# various reviews...



## Wheeler (Sep 27, 2012)

I have had and used a small dewalt ni-cd 18v combination drill, impact driver and circular saw. They have performed superb and I use them everyday. I did once have an issue where the saw guard clipped the blade when I went in for a cut but it's never happened since.

I've been using an evolution corded circular saw for ripping sheets on site and demolishing walls. The saw only cost me $50 and it's been a delught. 

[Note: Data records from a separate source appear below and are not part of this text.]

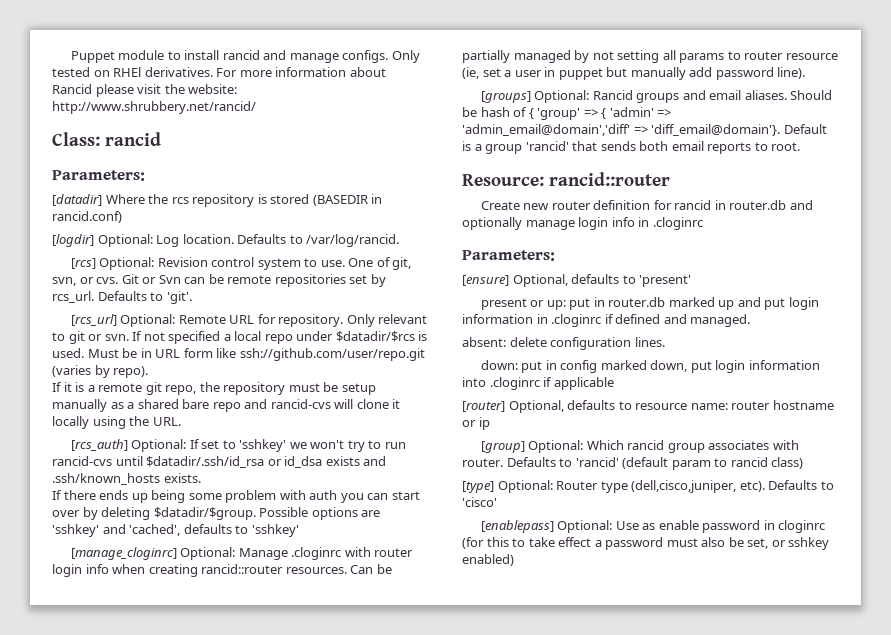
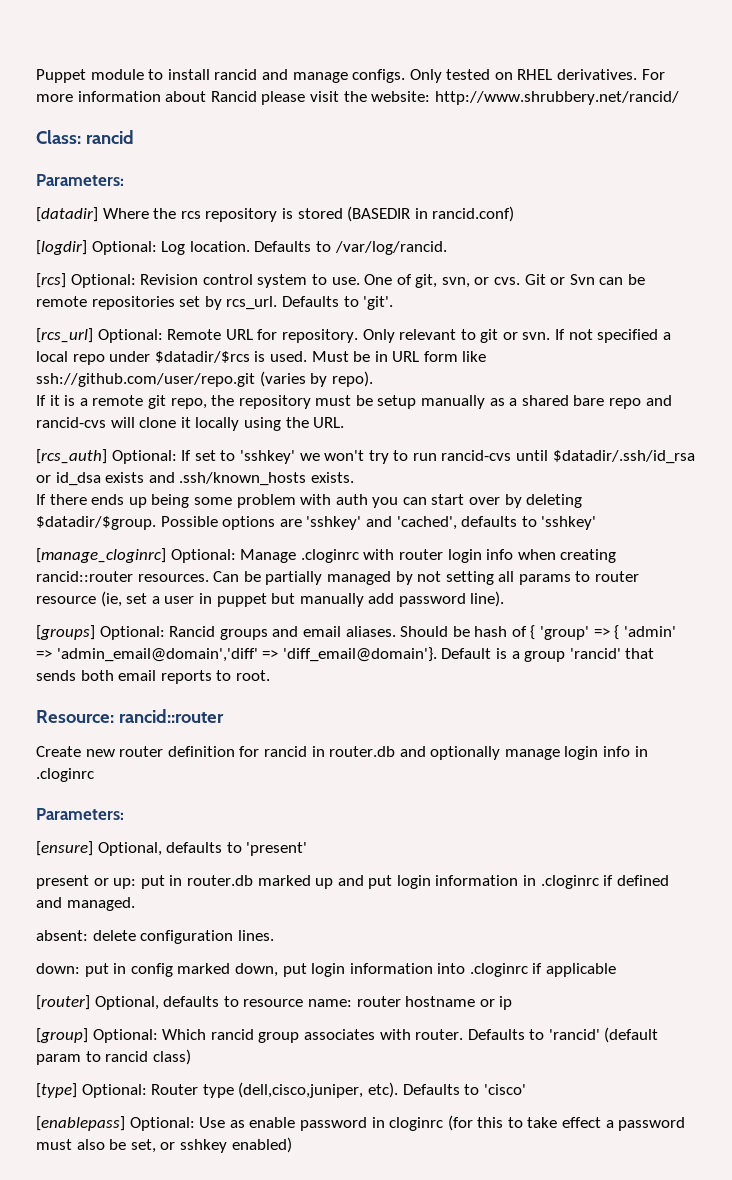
[113,67,142,77] RHEl -> [517,69,553,80] RHEL

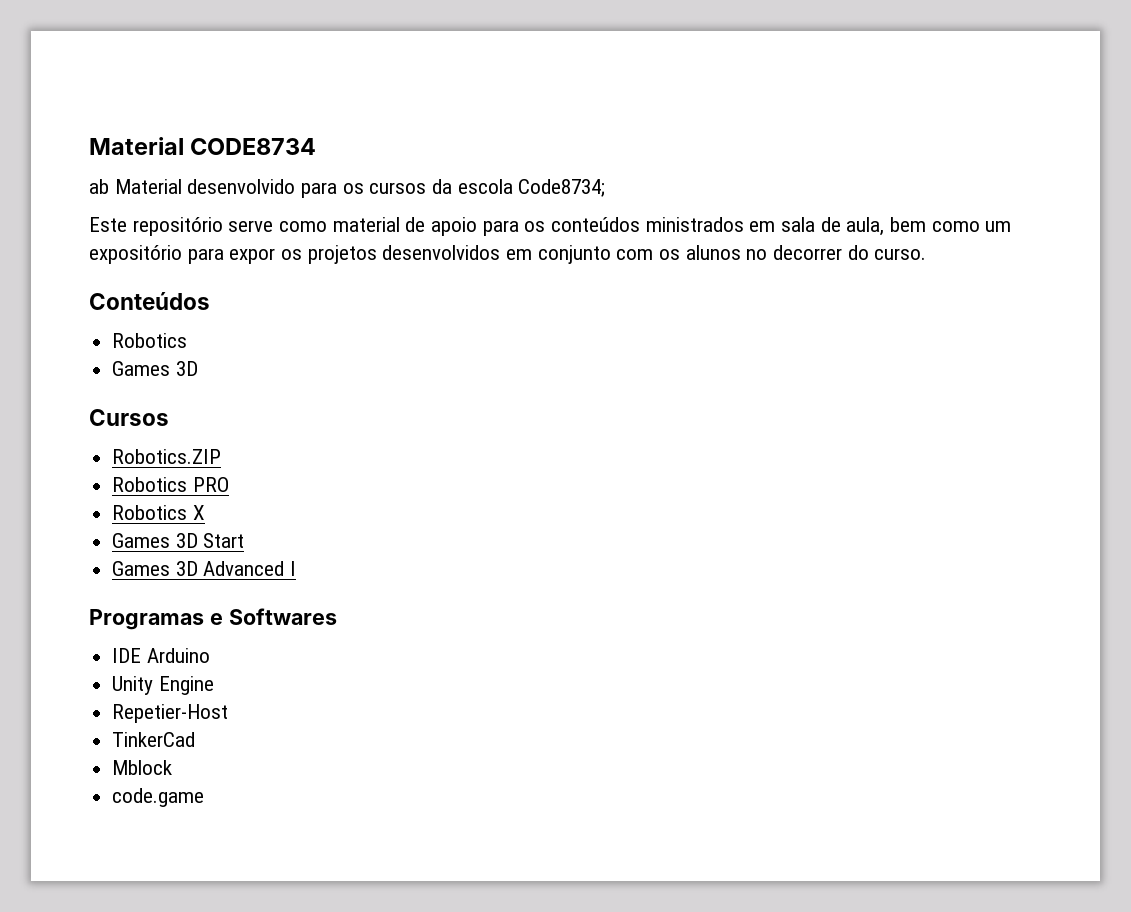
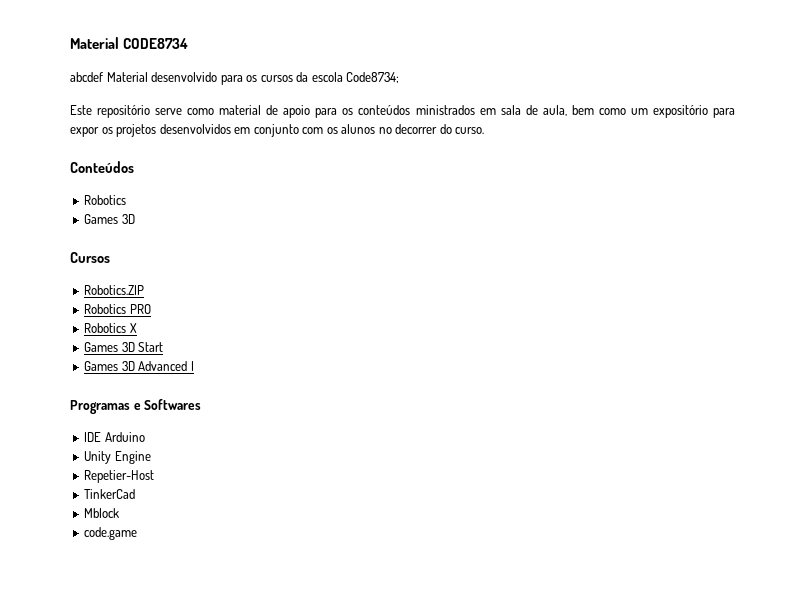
[89,179,109,194] ab -> [70,72,103,82] abcdef

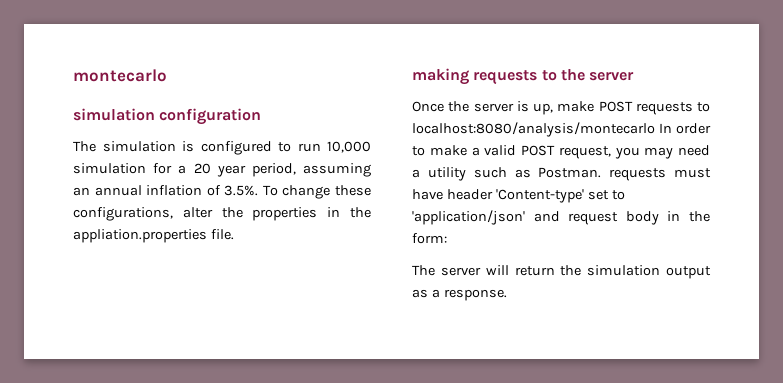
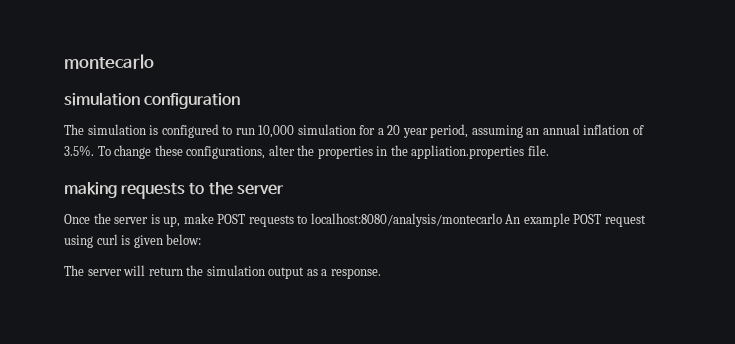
[659,123,711,134] [412,145,710,159] [412,167,711,181] [412,189,625,203] [412,210,710,225] [412,233,447,244] In order to make a valid POST request, you may need a utility such as Postman. requests must have header 'Content-type' set to 'application/json' and request body in the form: -> [505,213,646,227] [64,234,202,248] An example POST request using curl is given below:

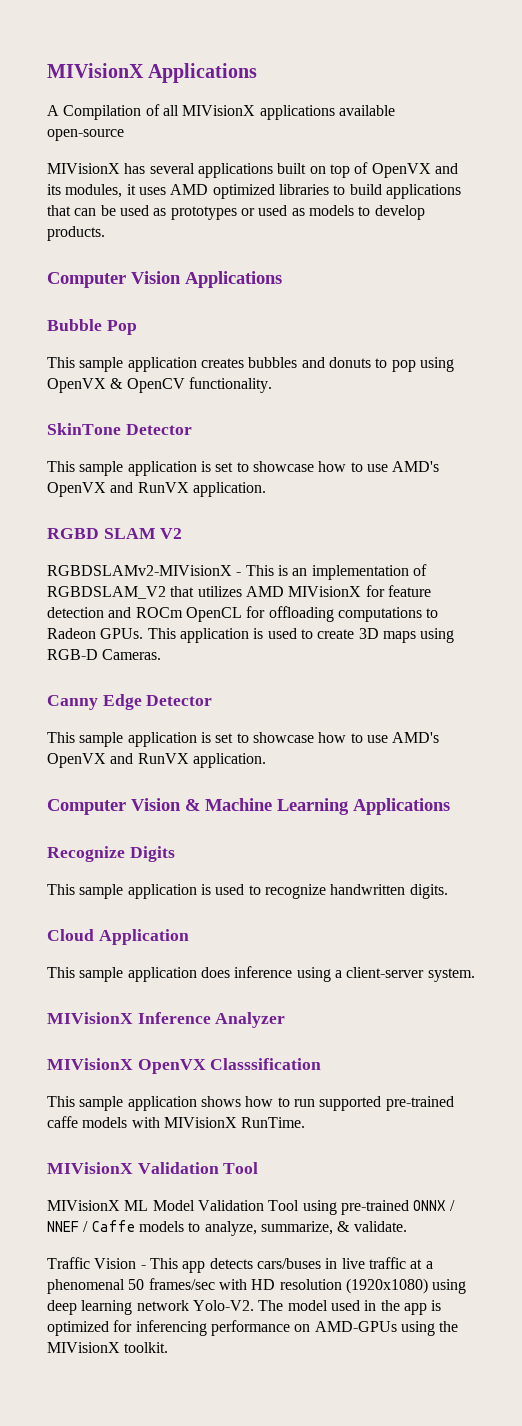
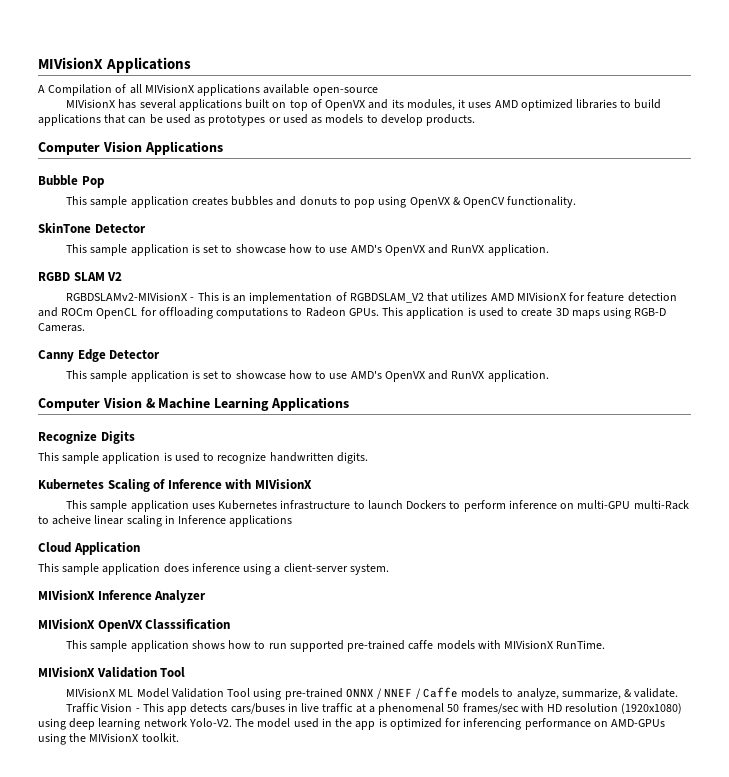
(448, 891) none -> [38,479,312,492] [66,500,689,512] [38,515,293,527] // Kubernetes Scaling of Inference with MIVisionX // This sample application uses Kubernetes infrastructure to launch Dockers to perform inference on multi-GPU multi-Rack to acheive linear scaling in Inference applications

Bosch 10.8v drill drivers are amazing. Best tool I own at the moment and for most jobs they replace my 18v drills.

Would recommend them all


----------



## Steve Neul (Sep 2, 2011)

The only tool I have experience with is a 18V Dewalt ni-cd cordless drill. Twice I've had the clutch mechanism malfunction and I had to take it apart and re-assemble it. Not an easy task, about like taking a watch apart. Then the batteries wore out and I replaced them with factory replacement batteries and they don't near measure up to the original batteries that came with the drill. The original batteries would last me in the field all day and then some. Now I carry the charger with me because sometimes I doubt two batteries will last the day.


----------



## retfr8flyr (Aug 7, 2013)

Steve, if you can swing the cost get the new Milwaukee Fuel series M18 Drill/Driver. This thing is amazing, more power then you can imagine, light and compact, battery's last forever and the chuck is great. I upgraded from the older style to the new Fuel and the difference, with the brushless motor, is amazing. I was so impressed with it that I am upgrading all my M12 and M18 tools to the Fuel versions as $$$ allows.


----------